You see, the beauty of the filibuster is you can use it to hold up anything - every bill, every vote, every amendment, even the very act of debating a bill (they call this “filibustering the motion to proceed”). And if you do have 60 votes, it still takes three days to override each filibuster. So if a Minority knows what they’re doing they can hold up a piece of legislation for weeks, even if the Majority does have 60 votes. It’s like trying to negotiate with the world’s most annoying little brother.

But as dysfunctional as filibusters have become, holds have become even worse. These are just some of the highlights:

* Obama’s pick for the Federal Reserve Board has been blocked by Republican Senator Richard Shelby for over six months for being “unqualified”. Oh, did I mention he just won the Nobel Prize for Economics?
* Shelby also blocked over 70 of Obama’s appointees because he wanted a $40 billion defence contract to go to his state.
* Democratic Senator Mary Landrieu blocked Obama’s budget director nominee for months in the middle of the worst financial crisis since the Great Depression. And why? Because she wanted Obama to reverse the moratorium on deepwater oil drilling that he placed after the BP spill.
* We have gotten to a point where Republican-appointed judges are writing their colleagues letters asking them to stop blocking Obama’s judicial picks because it is jeopardising the judicial system.

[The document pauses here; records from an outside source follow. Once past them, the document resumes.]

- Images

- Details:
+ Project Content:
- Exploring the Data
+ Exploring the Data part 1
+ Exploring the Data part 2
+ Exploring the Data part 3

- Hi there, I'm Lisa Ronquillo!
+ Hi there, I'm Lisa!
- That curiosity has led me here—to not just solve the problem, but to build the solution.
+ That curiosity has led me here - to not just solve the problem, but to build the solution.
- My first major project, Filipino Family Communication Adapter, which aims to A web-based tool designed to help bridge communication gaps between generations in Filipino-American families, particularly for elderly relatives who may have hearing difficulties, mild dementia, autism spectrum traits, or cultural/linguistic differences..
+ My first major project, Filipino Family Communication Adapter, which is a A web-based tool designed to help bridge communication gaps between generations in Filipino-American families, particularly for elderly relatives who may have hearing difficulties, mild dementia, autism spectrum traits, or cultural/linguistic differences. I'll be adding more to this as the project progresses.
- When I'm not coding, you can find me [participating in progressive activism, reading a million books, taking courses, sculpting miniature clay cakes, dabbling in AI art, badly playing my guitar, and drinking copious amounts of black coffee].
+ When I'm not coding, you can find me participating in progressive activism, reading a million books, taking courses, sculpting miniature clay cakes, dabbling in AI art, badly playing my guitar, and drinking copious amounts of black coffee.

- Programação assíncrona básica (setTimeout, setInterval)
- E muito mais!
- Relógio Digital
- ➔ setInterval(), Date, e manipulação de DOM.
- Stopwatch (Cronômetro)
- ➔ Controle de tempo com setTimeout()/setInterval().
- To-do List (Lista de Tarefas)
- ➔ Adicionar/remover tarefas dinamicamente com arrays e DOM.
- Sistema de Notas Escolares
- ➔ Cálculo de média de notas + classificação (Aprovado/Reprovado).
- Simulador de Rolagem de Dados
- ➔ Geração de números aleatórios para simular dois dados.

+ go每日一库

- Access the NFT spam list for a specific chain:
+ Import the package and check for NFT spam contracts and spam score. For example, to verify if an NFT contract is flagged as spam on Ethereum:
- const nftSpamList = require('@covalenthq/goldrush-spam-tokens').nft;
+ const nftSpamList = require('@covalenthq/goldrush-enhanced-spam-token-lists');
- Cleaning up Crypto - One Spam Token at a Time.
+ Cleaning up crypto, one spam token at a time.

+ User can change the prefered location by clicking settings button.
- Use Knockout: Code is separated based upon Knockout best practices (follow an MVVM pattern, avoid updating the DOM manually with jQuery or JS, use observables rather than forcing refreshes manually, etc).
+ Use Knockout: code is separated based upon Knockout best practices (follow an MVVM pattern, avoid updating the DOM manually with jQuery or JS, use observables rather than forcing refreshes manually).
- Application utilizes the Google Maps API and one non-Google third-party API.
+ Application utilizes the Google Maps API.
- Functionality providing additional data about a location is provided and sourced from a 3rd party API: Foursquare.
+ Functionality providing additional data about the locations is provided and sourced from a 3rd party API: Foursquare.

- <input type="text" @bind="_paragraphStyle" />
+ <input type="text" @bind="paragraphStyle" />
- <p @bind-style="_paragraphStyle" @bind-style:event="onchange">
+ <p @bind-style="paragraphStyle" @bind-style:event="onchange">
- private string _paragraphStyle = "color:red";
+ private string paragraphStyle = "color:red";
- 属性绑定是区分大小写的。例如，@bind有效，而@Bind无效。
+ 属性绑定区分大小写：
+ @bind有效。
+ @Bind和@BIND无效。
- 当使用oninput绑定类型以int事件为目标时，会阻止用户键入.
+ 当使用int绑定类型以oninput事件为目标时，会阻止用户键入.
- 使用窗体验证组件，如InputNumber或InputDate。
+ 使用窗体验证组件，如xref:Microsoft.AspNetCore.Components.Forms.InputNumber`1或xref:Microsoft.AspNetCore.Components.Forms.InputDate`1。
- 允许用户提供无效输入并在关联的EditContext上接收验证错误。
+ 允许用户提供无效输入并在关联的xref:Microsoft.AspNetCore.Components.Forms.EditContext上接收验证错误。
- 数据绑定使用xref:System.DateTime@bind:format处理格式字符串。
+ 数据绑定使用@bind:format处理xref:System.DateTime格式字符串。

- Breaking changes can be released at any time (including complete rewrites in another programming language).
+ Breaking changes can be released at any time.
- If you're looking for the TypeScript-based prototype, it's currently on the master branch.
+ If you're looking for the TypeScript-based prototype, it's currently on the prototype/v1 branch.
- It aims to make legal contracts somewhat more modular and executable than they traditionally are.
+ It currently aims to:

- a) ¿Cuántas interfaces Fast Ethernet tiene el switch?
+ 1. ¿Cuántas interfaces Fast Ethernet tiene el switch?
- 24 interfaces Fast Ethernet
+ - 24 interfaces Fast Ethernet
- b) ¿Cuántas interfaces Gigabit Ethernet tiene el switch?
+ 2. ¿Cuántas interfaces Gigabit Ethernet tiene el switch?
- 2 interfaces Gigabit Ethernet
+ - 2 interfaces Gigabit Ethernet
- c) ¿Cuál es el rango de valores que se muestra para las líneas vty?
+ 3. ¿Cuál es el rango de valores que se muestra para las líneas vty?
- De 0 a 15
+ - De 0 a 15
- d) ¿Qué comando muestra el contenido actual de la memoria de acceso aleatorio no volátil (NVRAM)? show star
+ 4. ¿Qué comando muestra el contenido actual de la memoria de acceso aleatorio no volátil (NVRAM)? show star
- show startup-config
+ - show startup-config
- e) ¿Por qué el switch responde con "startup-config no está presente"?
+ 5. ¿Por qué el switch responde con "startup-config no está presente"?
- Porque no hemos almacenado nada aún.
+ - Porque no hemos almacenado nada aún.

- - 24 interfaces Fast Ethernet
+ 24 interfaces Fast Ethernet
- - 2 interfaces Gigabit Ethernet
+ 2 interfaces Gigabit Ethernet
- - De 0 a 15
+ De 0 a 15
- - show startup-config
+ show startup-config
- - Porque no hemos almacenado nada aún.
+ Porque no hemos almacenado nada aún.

To describe this situation as “out of control” would be to describe Mel Gibson as “testy”.

How do you fix it?

Simple. Eradicate the filibuster and holds. But that solution might as well be “Buy me a unicorn!” if the bill to repeal filibusters and holds would be subject to filibusters and holds. Unfortunately, the Senate rulebook is of such brain-busting complexity that no-one seems to be sure if that’s the case. It’s a paradox worthy of a science fiction aficionado or a stoned philosophy student - often the same people. (For the record, this political scientist appears to believe the bill would be filibuster-proof. Then again, it’s tough to know - he writes in KevinRuddese.)

Thankfully, there is one day when everyone agrees you can begin the process to change the Senate rules with 51 votes - the first day of a new Congress. And that day happens to be tomorrow.

So what’s happening tomorrow?

Just before the Christmas break every returning Democrat Senator signed a letter calling for filibuster reform, so something’s going to happen, although it may take weeks to fully play out. There are many proposals being circulated, but the most prominent is by Democratic Senator Jeff Merkley. He proposes to make the Mr Smith Goes To Washington non-stop talkfest filibuster a reality. He also proposes to make it so you can only filibuster a bill once - directly before a vote (i.e. no more filibustering amendments or the “motion to proceed”).

Other proposals include banning holds altogether and removing filibusters on the confirmation of presidential appointments. You’ll note that no-one is proposing to flat-out ban the filibuster. Getting Senators to give up all their petty powers cold turkey would require a Trainspotting-style intervention.

But even these very moderate reform efforts could be moderated further if Senate Majority Leader Harry Reid makes a deal with the Republican leader Mitch McConnell. It’s not clear if such a deal will happen, or what it would entail. But it is certain that it would leave everybody dissatisfied. Mmm… watered-down versions of watered-down bills? Tastes like The Senate!

Chas Licciardello is a comedian and member of The Chaser comedy team.